- **YOUR TASK**
From the data below, retype exactly the lines starting with the one that contains "- When you select" and ending with the one that contains "Diffusion Profile documentation.", both included.

--- START ---

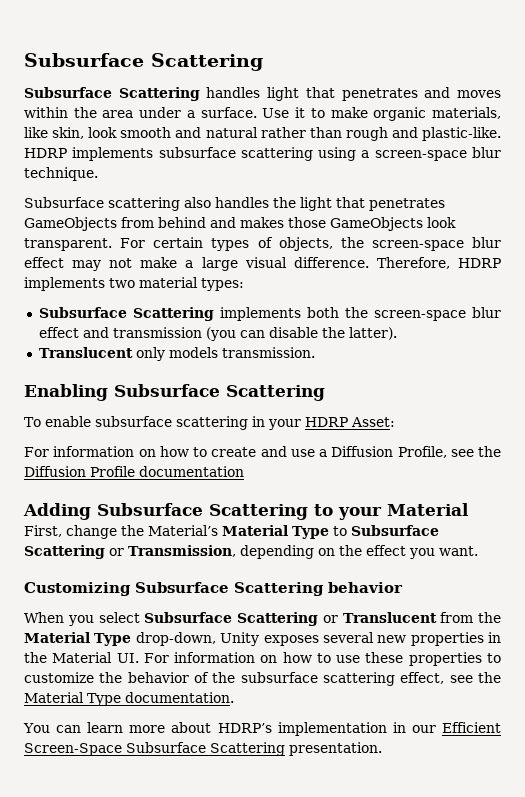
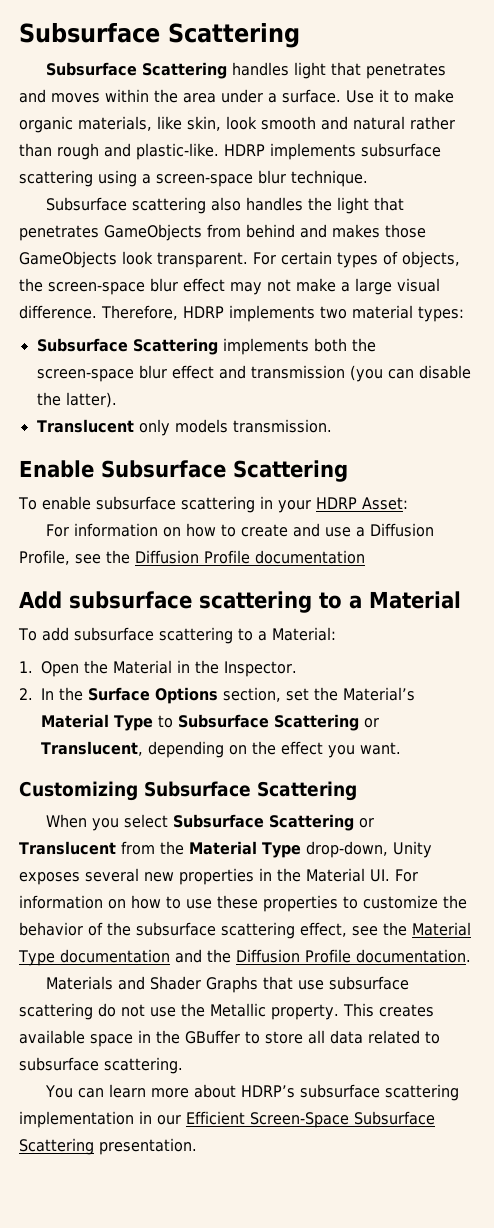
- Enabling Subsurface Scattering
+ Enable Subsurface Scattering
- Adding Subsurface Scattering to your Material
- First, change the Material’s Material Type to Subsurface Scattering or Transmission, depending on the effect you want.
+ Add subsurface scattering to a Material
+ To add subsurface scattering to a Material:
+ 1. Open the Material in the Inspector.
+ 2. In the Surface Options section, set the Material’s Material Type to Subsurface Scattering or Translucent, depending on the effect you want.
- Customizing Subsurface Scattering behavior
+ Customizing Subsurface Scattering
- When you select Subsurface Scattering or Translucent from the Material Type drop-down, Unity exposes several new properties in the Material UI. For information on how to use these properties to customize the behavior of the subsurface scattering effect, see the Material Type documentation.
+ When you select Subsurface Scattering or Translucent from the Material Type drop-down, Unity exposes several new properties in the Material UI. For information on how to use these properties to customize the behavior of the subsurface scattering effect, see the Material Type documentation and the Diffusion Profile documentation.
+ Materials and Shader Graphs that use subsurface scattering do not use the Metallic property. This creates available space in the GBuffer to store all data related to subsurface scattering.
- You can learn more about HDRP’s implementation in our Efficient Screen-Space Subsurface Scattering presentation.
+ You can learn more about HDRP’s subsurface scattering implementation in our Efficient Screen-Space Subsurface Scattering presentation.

--- END ---

- **EXERCISE ANSWER**
- When you select Subsurface Scattering or Translucent from the Material Type drop-down, Unity exposes several new properties in the Material UI. For information on how to use these properties to customize the behavior of the subsurface scattering effect, see the Material Type documentation.
+ When you select Subsurface Scattering or Translucent from the Material Type drop-down, Unity exposes several new properties in the Material UI. For information on how to use these properties to customize the behavior of the subsurface scattering effect, see the Material Type documentation and the Diffusion Profile documentation.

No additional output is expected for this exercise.